§ **Task requirements**
Reproduce the entries that follow verbatim, down to the final line.

Dataset entries below:

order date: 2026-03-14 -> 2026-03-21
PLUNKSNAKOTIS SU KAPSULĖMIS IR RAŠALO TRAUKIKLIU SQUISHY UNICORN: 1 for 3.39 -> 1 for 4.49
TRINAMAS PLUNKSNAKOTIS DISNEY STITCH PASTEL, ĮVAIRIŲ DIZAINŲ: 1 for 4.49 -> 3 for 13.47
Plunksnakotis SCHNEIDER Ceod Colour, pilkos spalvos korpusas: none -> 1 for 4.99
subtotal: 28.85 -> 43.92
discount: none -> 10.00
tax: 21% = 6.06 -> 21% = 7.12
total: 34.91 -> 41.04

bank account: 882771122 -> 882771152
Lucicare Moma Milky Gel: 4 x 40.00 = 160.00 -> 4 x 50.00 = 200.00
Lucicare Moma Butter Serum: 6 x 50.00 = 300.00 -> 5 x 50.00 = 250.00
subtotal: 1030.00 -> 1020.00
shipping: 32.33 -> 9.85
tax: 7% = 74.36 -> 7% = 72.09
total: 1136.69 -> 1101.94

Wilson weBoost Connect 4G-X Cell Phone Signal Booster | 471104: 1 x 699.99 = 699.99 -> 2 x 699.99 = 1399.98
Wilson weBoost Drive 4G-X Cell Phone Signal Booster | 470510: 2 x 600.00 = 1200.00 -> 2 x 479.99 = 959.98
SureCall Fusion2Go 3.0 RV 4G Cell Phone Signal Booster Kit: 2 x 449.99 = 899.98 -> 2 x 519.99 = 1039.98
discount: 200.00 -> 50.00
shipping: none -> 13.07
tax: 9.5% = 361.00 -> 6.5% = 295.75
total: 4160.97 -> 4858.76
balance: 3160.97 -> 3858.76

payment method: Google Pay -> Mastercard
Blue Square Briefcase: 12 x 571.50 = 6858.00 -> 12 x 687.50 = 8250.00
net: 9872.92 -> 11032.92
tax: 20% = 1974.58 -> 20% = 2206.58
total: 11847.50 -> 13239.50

End of Dataset entries.

§ **Reply to the exercise**
order date: 2026-03-14 -> 2026-03-21
PLUNKSNAKOTIS SU KAPSULĖMIS IR RAŠALO TRAUKIKLIU SQUISHY UNICORN: 1 for 3.39 -> 1 for 4.49
TRINAMAS PLUNKSNAKOTIS DISNEY STITCH PASTEL, ĮVAIRIŲ DIZAINŲ: 1 for 4.49 -> 3 for 13.47
Plunksnakotis SCHNEIDER Ceod Colour, pilkos spalvos korpusas: none -> 1 for 4.99
subtotal: 28.85 -> 43.92
discount: none -> 10.00
tax: 21% = 6.06 -> 21% = 7.12
total: 34.91 -> 41.04

bank account: 882771122 -> 882771152
Lucicare Moma Milky Gel: 4 x 40.00 = 160.00 -> 4 x 50.00 = 200.00
Lucicare Moma Butter Serum: 6 x 50.00 = 300.00 -> 5 x 50.00 = 250.00
subtotal: 1030.00 -> 1020.00
shipping: 32.33 -> 9.85
tax: 7% = 74.36 -> 7% = 72.09
total: 1136.69 -> 1101.94

Wilson weBoost Connect 4G-X Cell Phone Signal Booster | 471104: 1 x 699.99 = 699.99 -> 2 x 699.99 = 1399.98
Wilson weBoost Drive 4G-X Cell Phone Signal Booster | 470510: 2 x 600.00 = 1200.00 -> 2 x 479.99 = 959.98
SureCall Fusion2Go 3.0 RV 4G Cell Phone Signal Booster Kit: 2 x 449.99 = 899.98 -> 2 x 519.99 = 1039.98
discount: 200.00 -> 50.00
shipping: none -> 13.07
tax: 9.5% = 361.00 -> 6.5% = 295.75
total: 4160.97 -> 4858.76
balance: 3160.97 -> 3858.76

payment method: Google Pay -> Mastercard
Blue Square Briefcase: 12 x 571.50 = 6858.00 -> 12 x 687.50 = 8250.00
net: 9872.92 -> 11032.92
tax: 20% = 1974.58 -> 20% = 2206.58
total: 11847.50 -> 13239.50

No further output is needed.